◆ **WHAT THE TASK ASKS**:
Exclude the pictures; give every entry again exactly as written.

BEGIN DATA FOR THIS EXERCISE

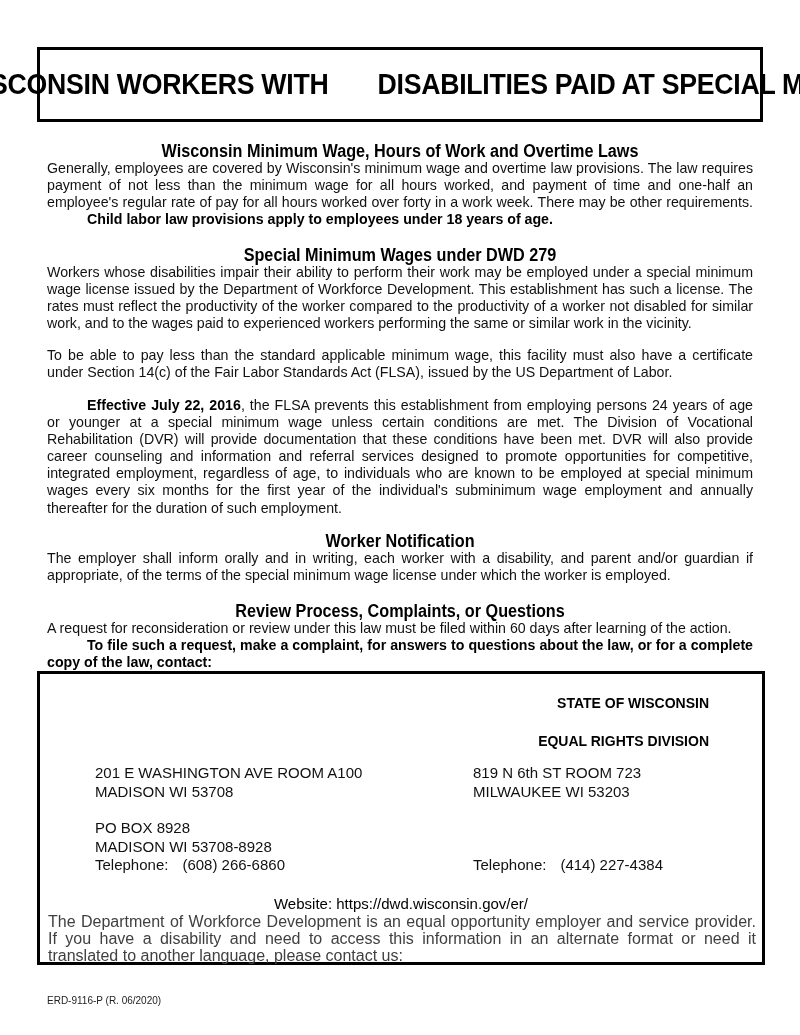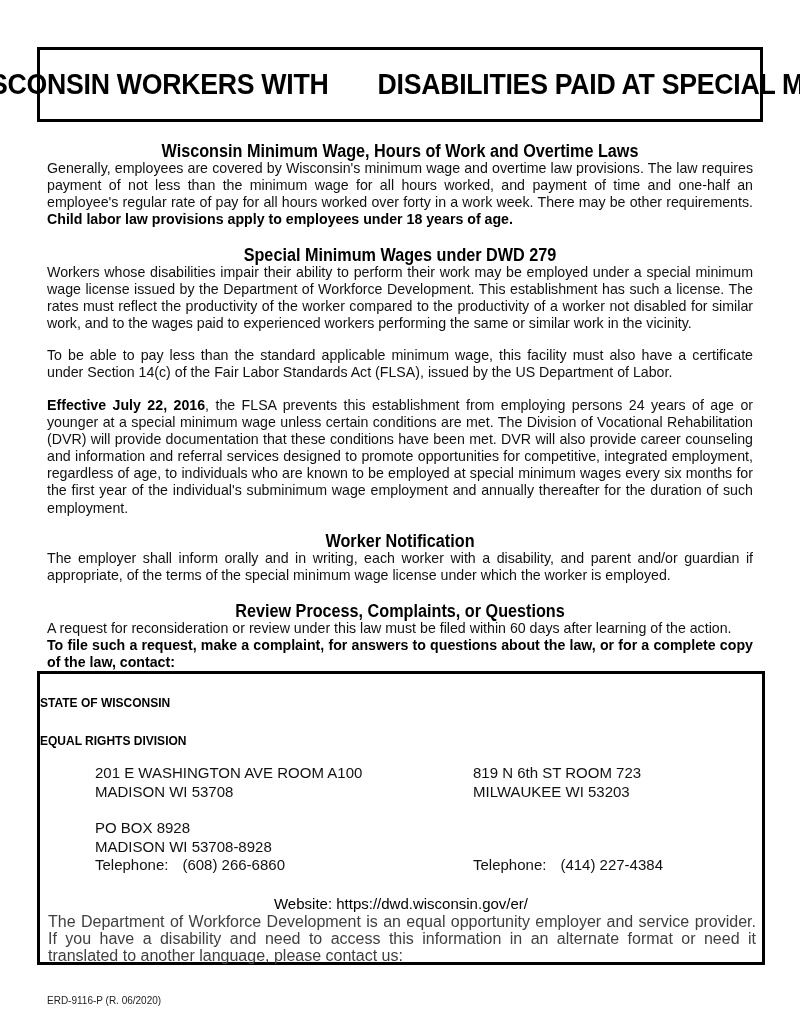"Child labor law provisions apply" .para b { margin-left: none -> 40px }
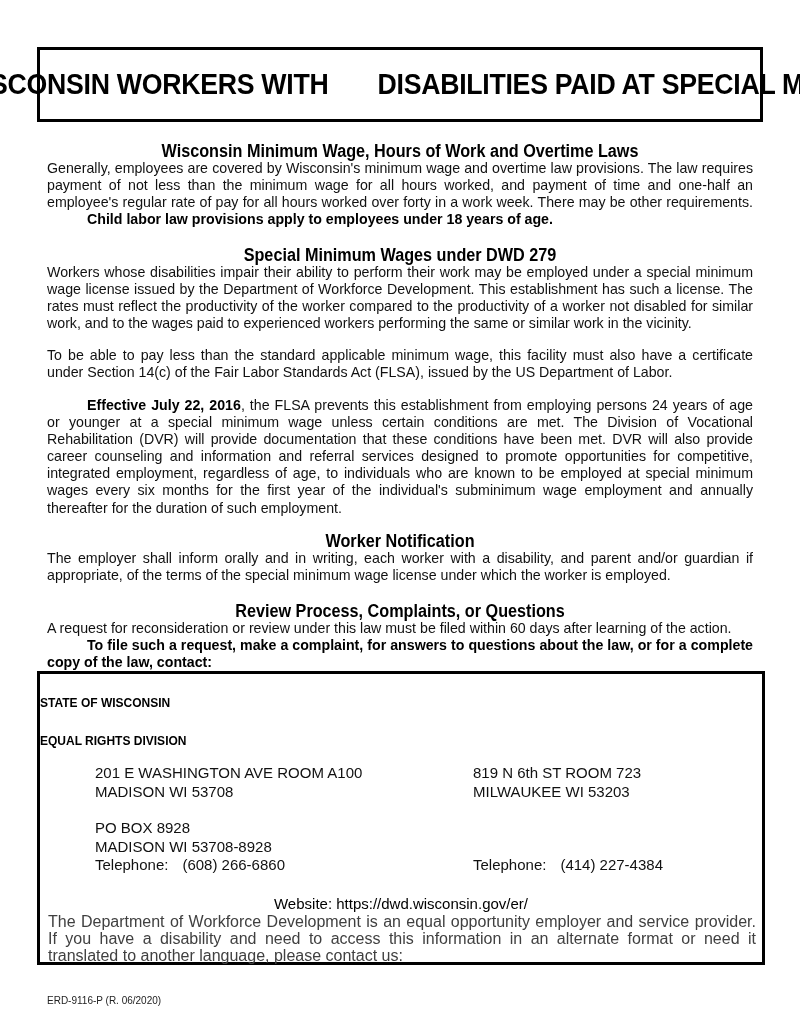"STATE OF WISCONSIN" .cb-head { font-size: 12px -> 14px; text-align: left -> right; width: 588px -> 669px }
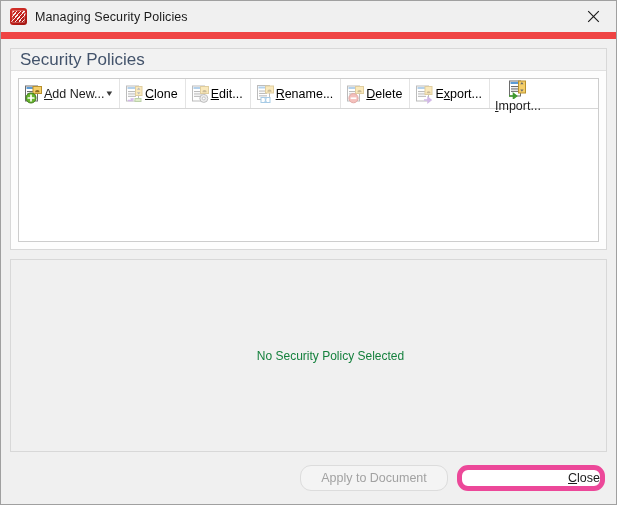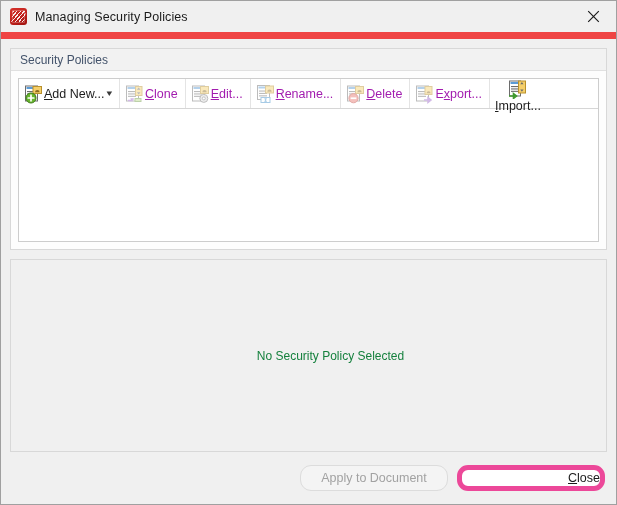"Security Policies" .group-header { font-size: 12px -> 17px }
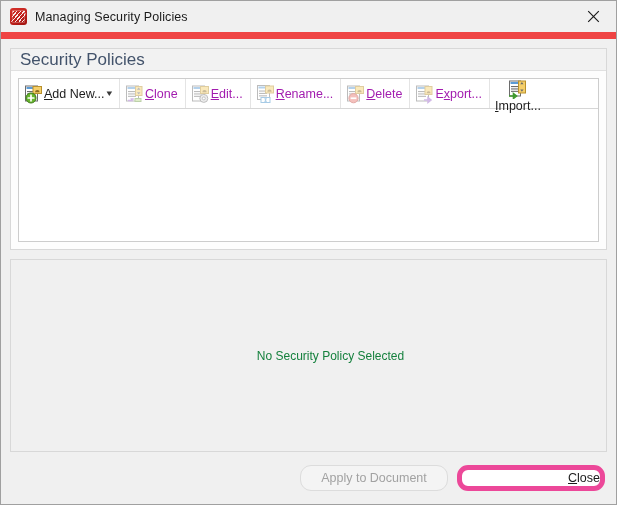"Clone" .tb-btn.disabled .tb-label { color: #a21caf -> #000000 }
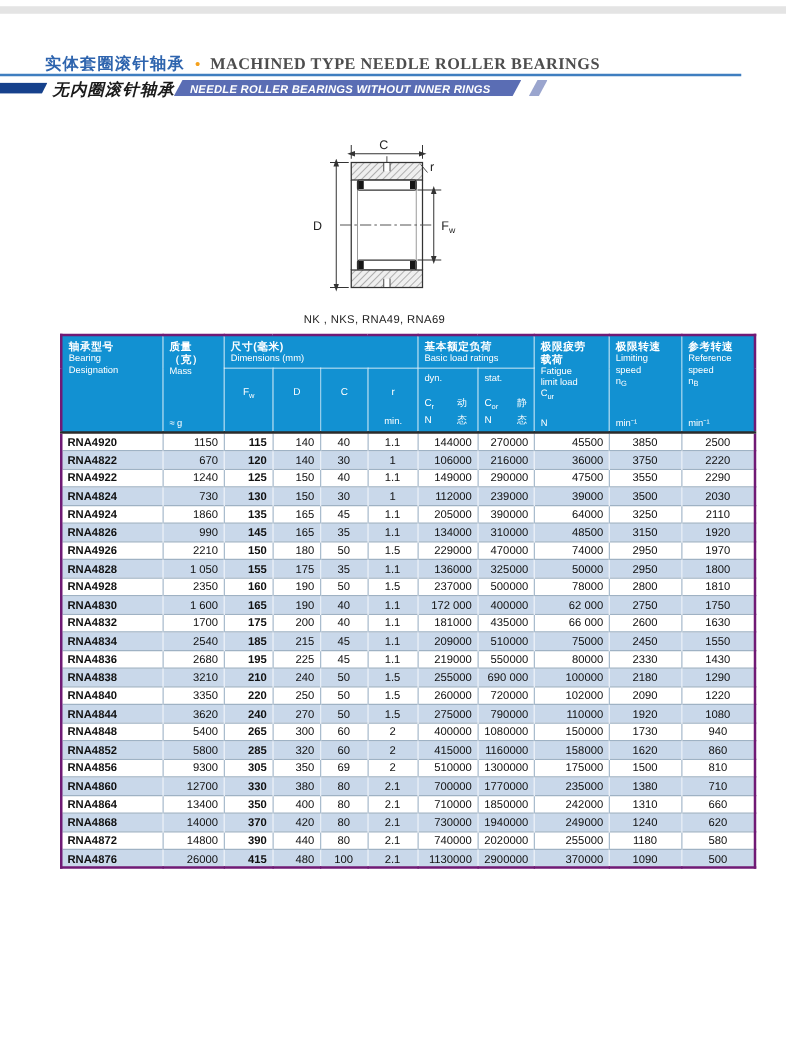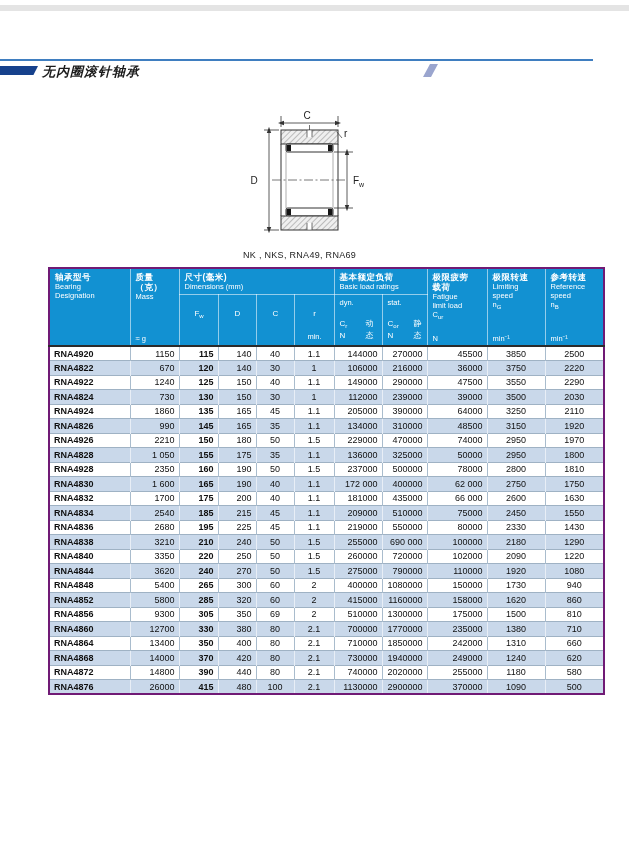"实体套圈滚针轴承" div.title-row { html: none -> <div> <span>实体套圈滚针轴承</span> <span>•</span> <span>MACHINED TYPE NEEDLE ROLLER BEARINGS</span> </div> }
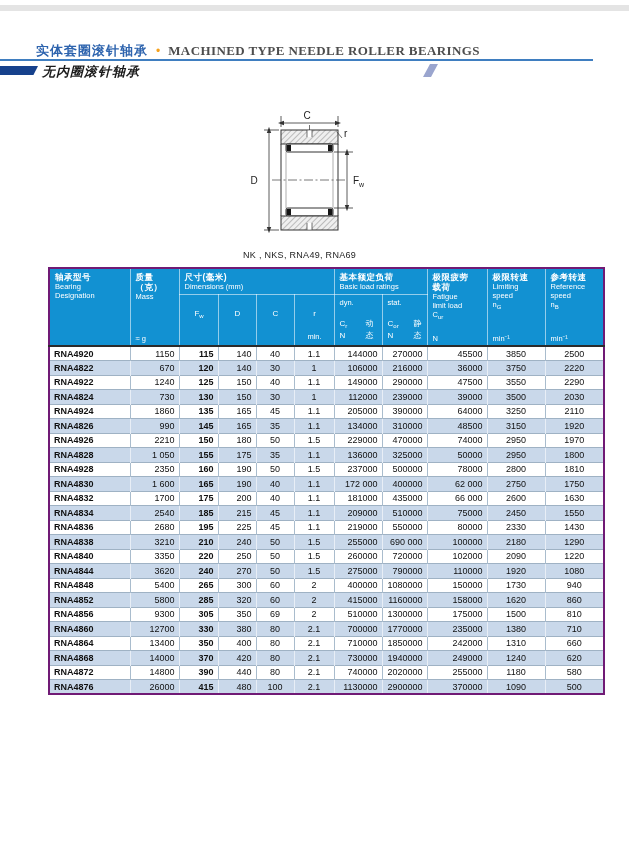"NEEDLE ROLLER BEARINGS WITHOUT INNER" span.banner { html: none -> <span> <span>NEEDLE ROLLER BEARINGS WITHOUT INNER RINGS</span> </span> }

END DATA FOR THIS EXERCISE

◆ **ANSWER BOX**:
"Child labor law provisions apply" .para b { margin-left: none -> 40px }
"STATE OF WISCONSIN" .cb-head { font-size: 12px -> 14px; text-align: left -> right; width: 588px -> 669px }
"Security Policies" .group-header { font-size: 12px -> 17px }
"Clone" .tb-btn.disabled .tb-label { color: #a21caf -> #000000 }
"实体套圈滚针轴承" div.title-row { html: none -> <div> <span>实体套圈滚针轴承</span> <span>•</span> <span>MACHINED TYPE NEEDLE ROLLER BEARINGS</span> </div> }
"NEEDLE ROLLER BEARINGS WITHOUT INNER" span.banner { html: none -> <span> <span>NEEDLE ROLLER BEARINGS WITHOUT INNER RINGS</span> </span> }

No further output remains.